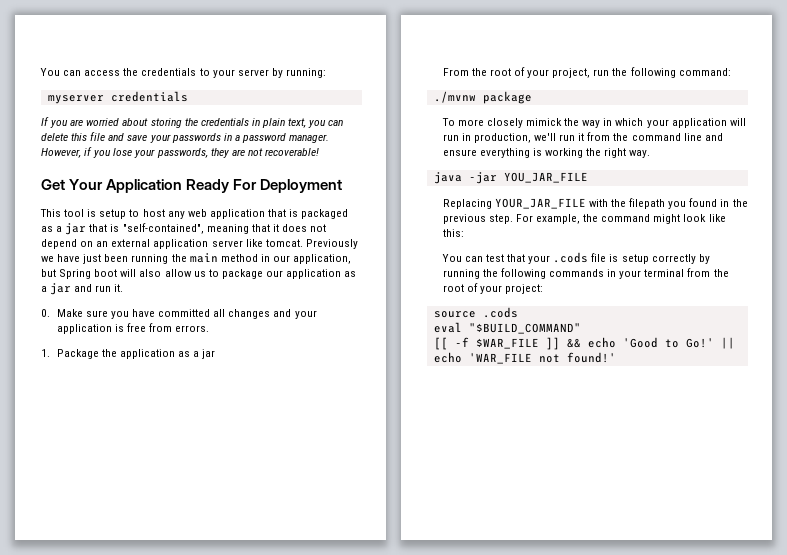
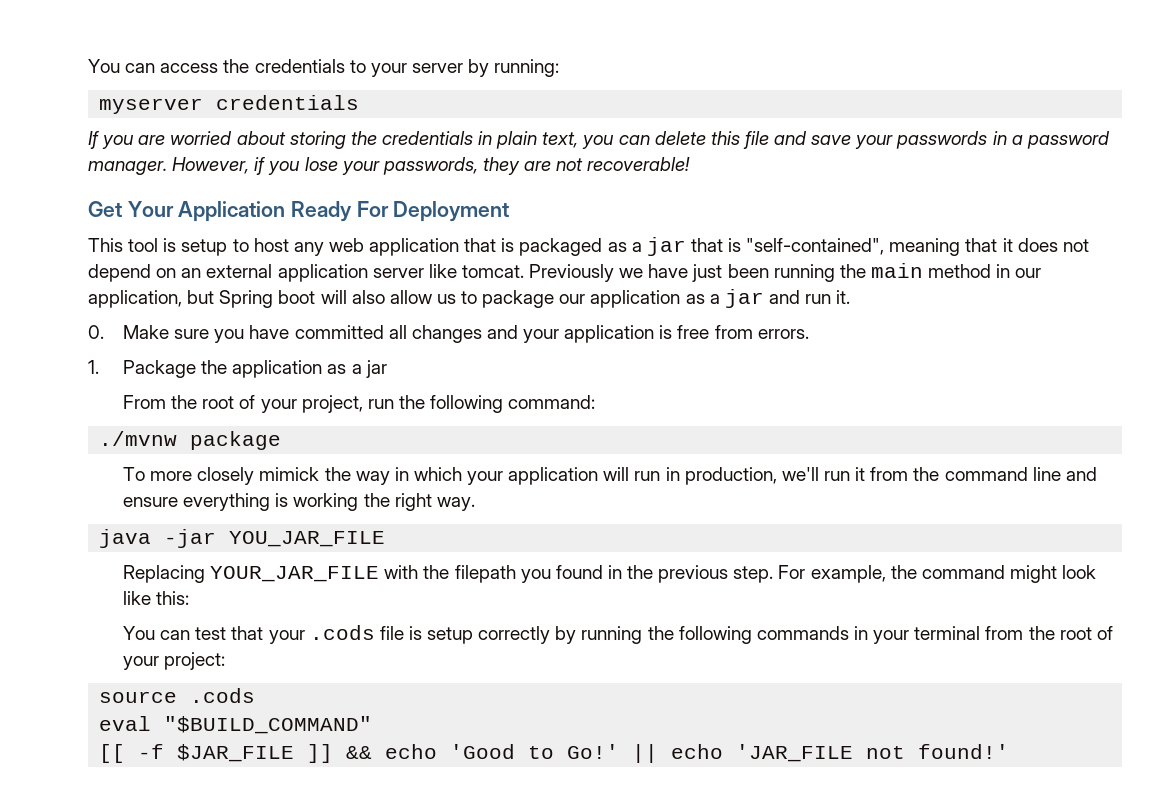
- [[ -f $WAR_FILE ]] && echo 'Good to Go!'
+ [[ -f $JAR_FILE ]] && echo 'Good to Go!'
- || echo 'WAR_FILE not found!'
+ || echo 'JAR_FILE not found!'

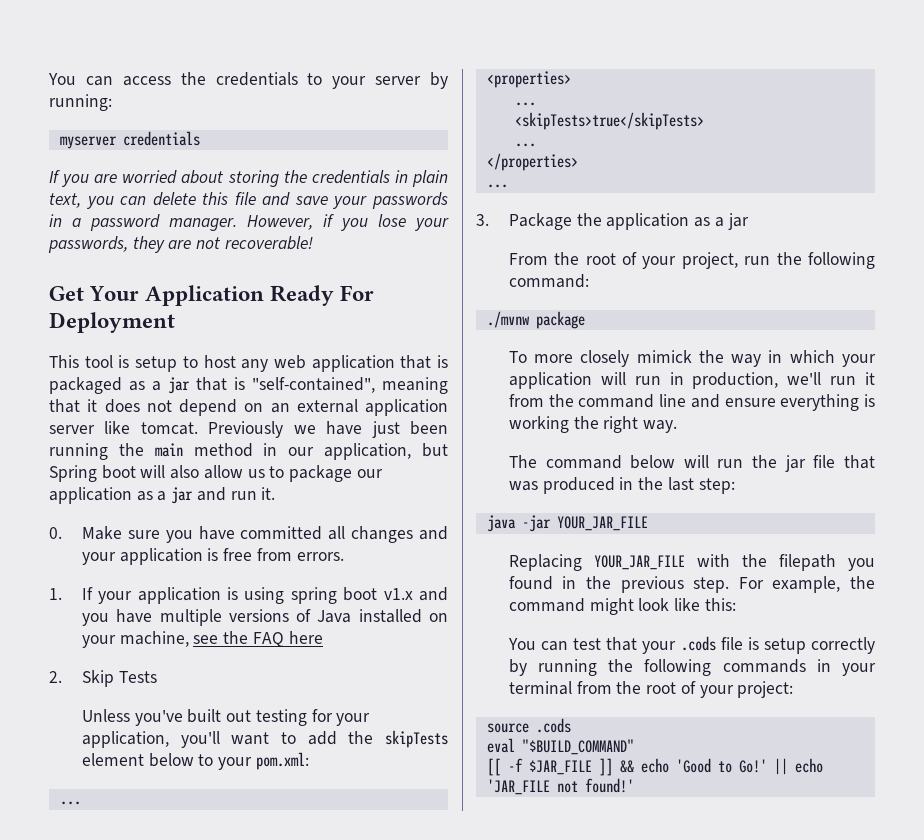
- 1. Package the application as a jar
+ 1. If your application is using spring boot v1.x and you have multiple versions of Java installed on your machine, see the FAQ here
+ 2. Skip Tests
+ Unless you've built out testing for your application, you'll want to add the skipTests element below to your pom.xml:
+ ...
+ <properties>
+ ...
+ <skipTests>true</skipTests>
+ ...
+ </properties>
+ ...
+ 3. Package the application as a jar
+ The command below will run the jar file that was produced in the last step:
- java -jar YOU_JAR_FILE
+ java -jar YOUR_JAR_FILE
+ + + + + + +
» EXERCISE
Where a line of the material above holds the string "Package", copy that line.

» TASK RESPONSE
- 1. Package the application as a jar
+ 3. Package the application as a jar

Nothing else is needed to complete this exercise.